Tote Mädchen lügen nicht – Staffel 1

„Tote Mädchen lügen nicht“ ist eine jener Serien, bei der man sich fragt, warum sie eigentlich plötzlich so im Trend ist. Immerhin: die Serie schaffte es, etwas zu tun, was vielen Buch-Adaptionen häufig nicht gelingt. Sie hat sich in ihrer zweiten Staffel völlig von der Vorlage entfernt (tatsächlich beruht ja die zweite Staffel auch gar nicht mehr auf dem gleichnamigen Roman) und wird von Fans ebenjener trotzdem mit Schnappatmung und Handkuss aufgenommen. Eine dritte Staffel ist natürlich schon längst in Planung. Mit Staffel 1 fing nun aber natürlich alles an und die Frage ist: was steckt in dieser Serie?

Zunächst einmal das offensichtliche: „Töte Mädchen lügen nicht“ ist ein Teen-Soap-Drama und auch, wenn gerade viele Fans sich gegen diese Begriff wehren, ist die Serie eben eins und kann auch eben dort durchaus einige Qualitäten aufweisen. Der Soundtrack, bei Zeiten vielleicht eine Spur zu edgy, ist doch häufig phänomenal, die Darsteller sind häufig solide und die Dialoge, im Vergleich zu Konkurrenzformaten, nicht einmal besonders körnig oder peinlich. Vor allem aber, typisch für erfolgreiche Soap-Dramen (vor allem jene, die einen erhöhten Qualitätsanspruch haben) macht die Serie Spaß. So makaber es klingen mag, aber es ist genuin unterhaltsam und mitunter spannend, diese Serie zu verfolgen.

Dort liegt aber eben auch die Problematik. Es geht eben nicht ausschließlich um High School Drama, um Sex, Crime and Rock ’n Roll im konservativ-biederen amerikanischen Vorort, es geht um einen Selbstmord und dreizehn Gründe für diesen. Die Serie hat natürlich eine Kontroverse ausgelöst und es wurde bereits alles gesagt, die eine Fraktion beklagt, wie plakativ und banal die Gründe für den Selbstmord letztlich sind, während die andere wahrscheinlich schon selbst darüber nachdenkt, einen auf Hannah Baker zu machen und irgendwo in der Mitte stehen all jene, die diese Serie einfach nur als Drama genossen haben.
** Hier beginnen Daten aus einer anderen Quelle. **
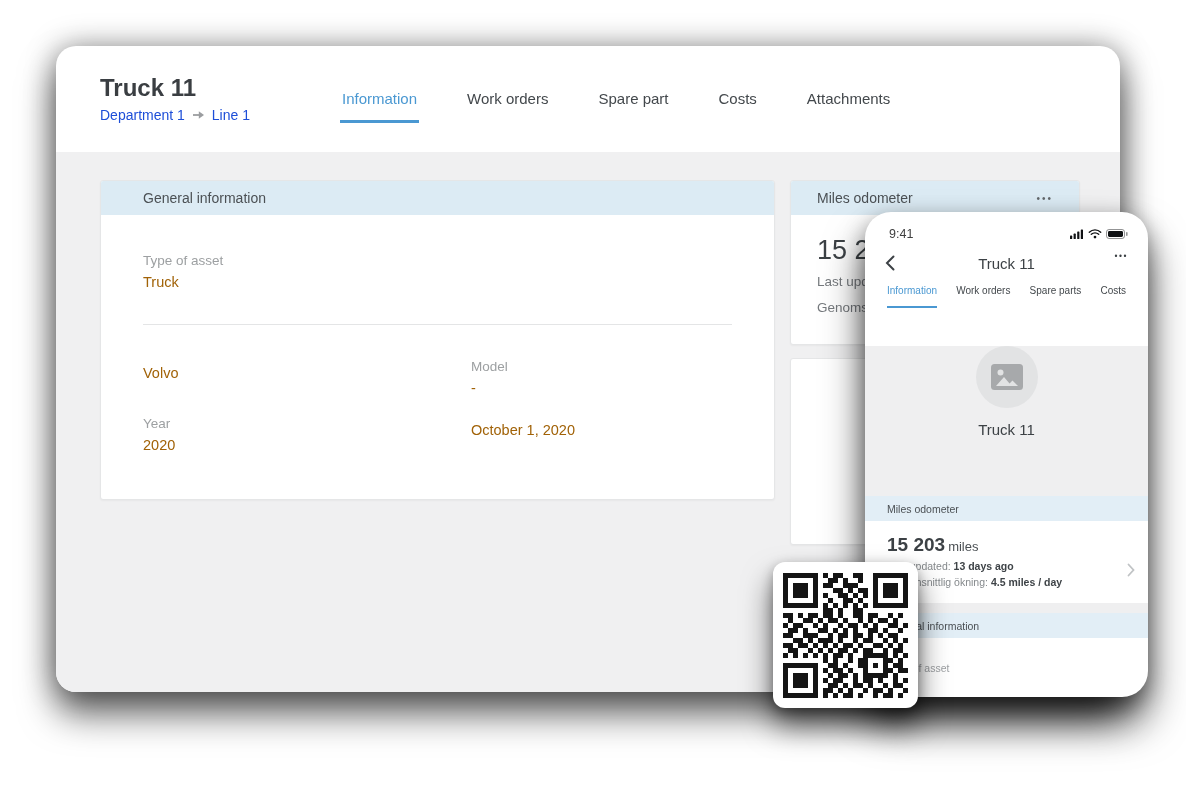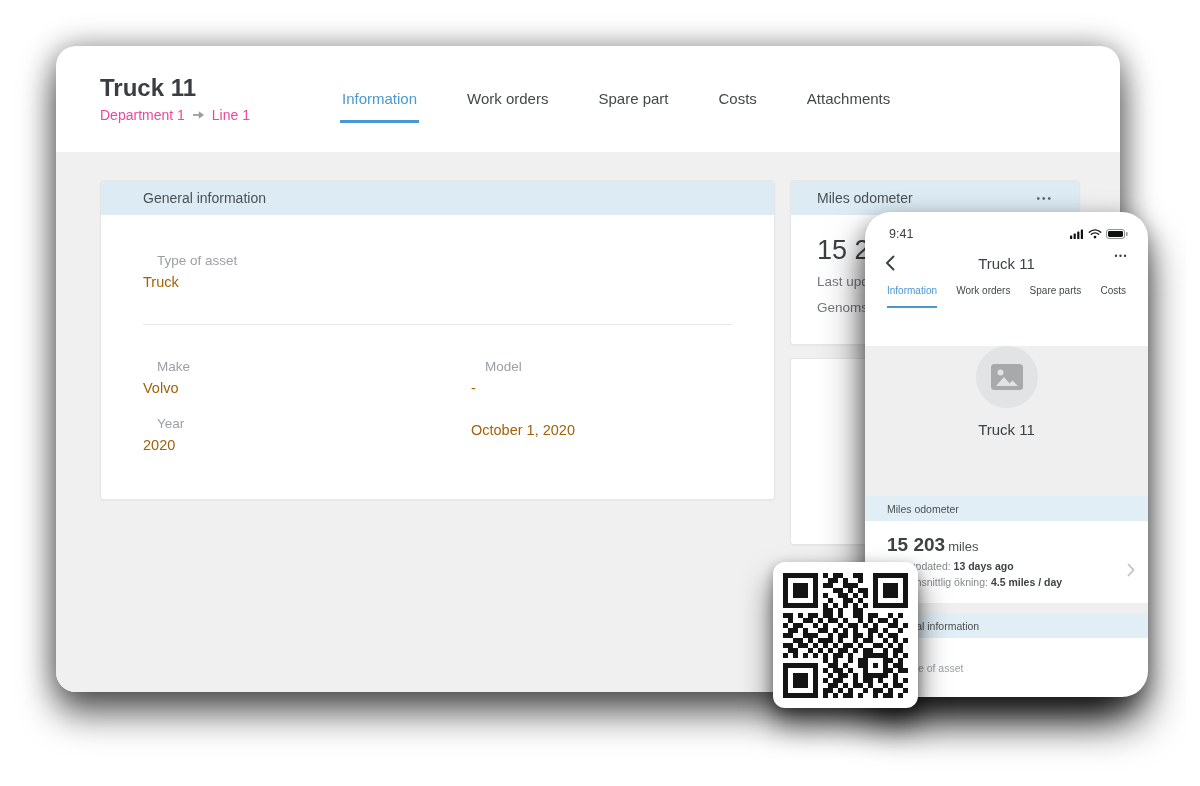"Department 1" .breadcrumb { color: #ec4899 -> #1d4ed8 }
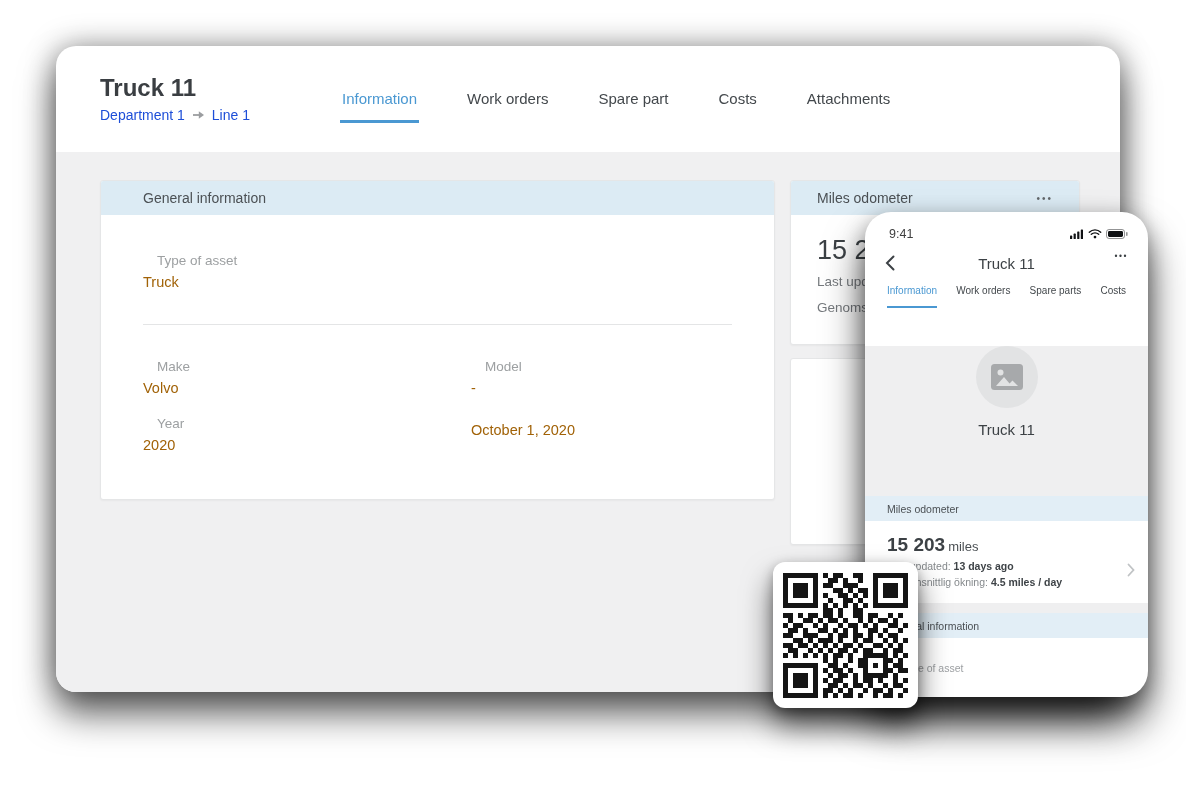"Type of asset" .f-label { margin-left: 14px -> none }
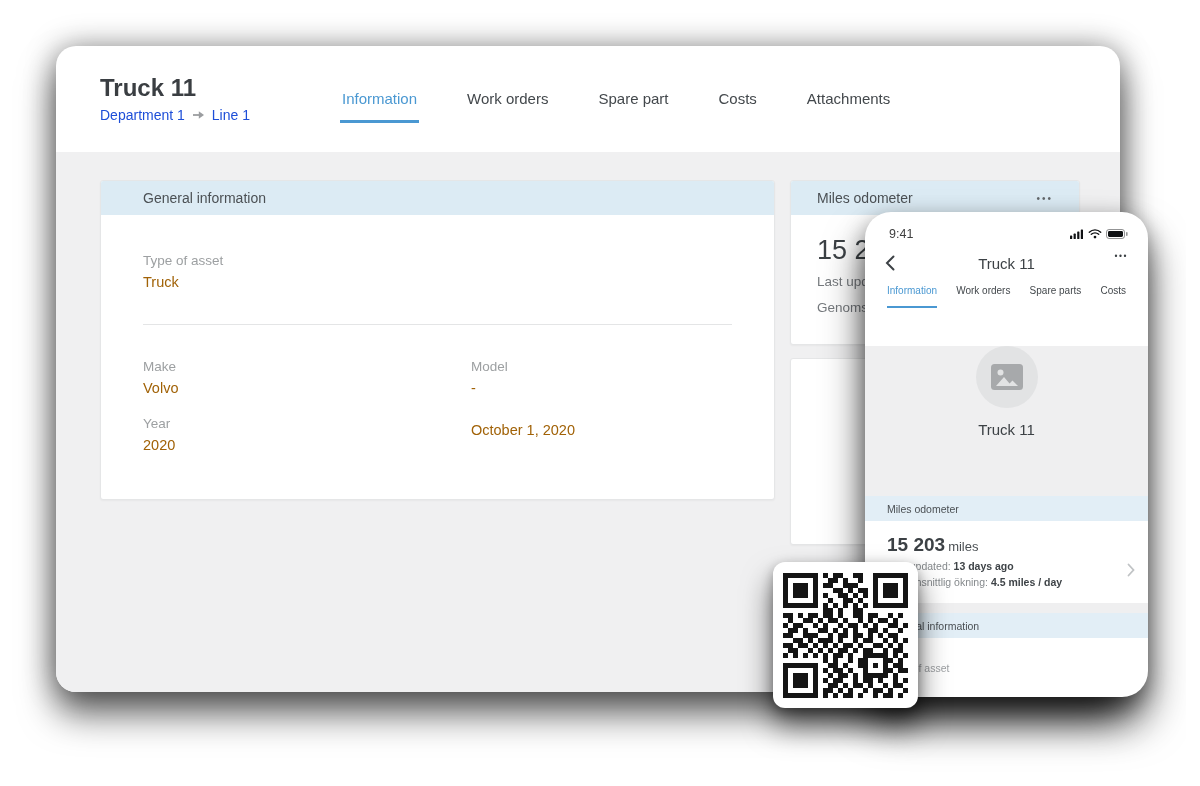"Make" div.f-label { html: <div>Make</div> -> none }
Nun ist es aber eben so, dass Hannah Baker nicht den „Alltag einer Heranwachsenden“ erlebt, wie es von Seiten der Kritischen gerne heißt. Ja, viele ihre Probleme sind Bagatellen und Dinge, die Millionen von Teenagern jeden Tag erleben. Im krassen Kontrast dazu steht aber eben hartes und schreckliches, wie die Vergewaltigung durch einen Mitschüler, was zumindest in einer perfekten Welt keinesfalls alltäglich sein sollte.

Das Problem sind also nicht die Gründe für den Selbstmord, wenngleich hier Alltägliches und Markerschütterndes Seit an Seit gestellt und das eine dadurch unnötig dramatisiert und das andere gefährlich bagatellisiert wird. Das Problem ist der Selbstmord an sich. Selbstmord ist eine Verzweiflungstat, die aus einem Gefühl der Sinnlosigkeit heraus begangen wird. Nur, wer völlig im Nihilismus versunken ist und die Nichtigkeit der Dinge tagtäglich erlebt, ist in der Lage, eine derart absolute und endgültige Entscheidung zu treffen. Was Selbstmord nicht ist, ist ein Schrei nach Aufmerksamkeit oder gar ein Racheakt. Ein versuchter Selbstmord, stümperhaft durchgeführt und daher zum scheitern verurteilt, ist ein Schrei nach Aufmerksamkeit. Ein Mord ist ein Racheakt. Selbstmord steht zwischen diesen Dingen und ist doch nichts von beiden. „Tote Mädchen lügen nicht“ aber will Selbstmord unbedingt als Beides begreifen. So sind die von Hannah Baker angefertigten Tonaufnahmen doch eben der Schrei danach, von der Welt gesehen zu werden und zugleich ein wütender Racheakt gegen jene und ihre Wirkung entfalten sie ja nur durch Hannahs Tod.

Und das tragische ist, dass diese Figur, die sich aus einem verfehlten Sinn von Selbstgerechtigkeit heraus das Leben nimmt, am Ende der ersten Staffel zumindest triumphiert. Sie zerstört die Leben ihrer Peiniger, sie übt große Rache, sie steht im Zentrum der Aufmerksamkeit und ihr empfundenes Leid ist, der Natur des Selbstmordes wegen, beendet. Selbstmord als Kampfansage, als getarnter Weg zum Sieg, dass nimmt man aus dieser Produktion mit.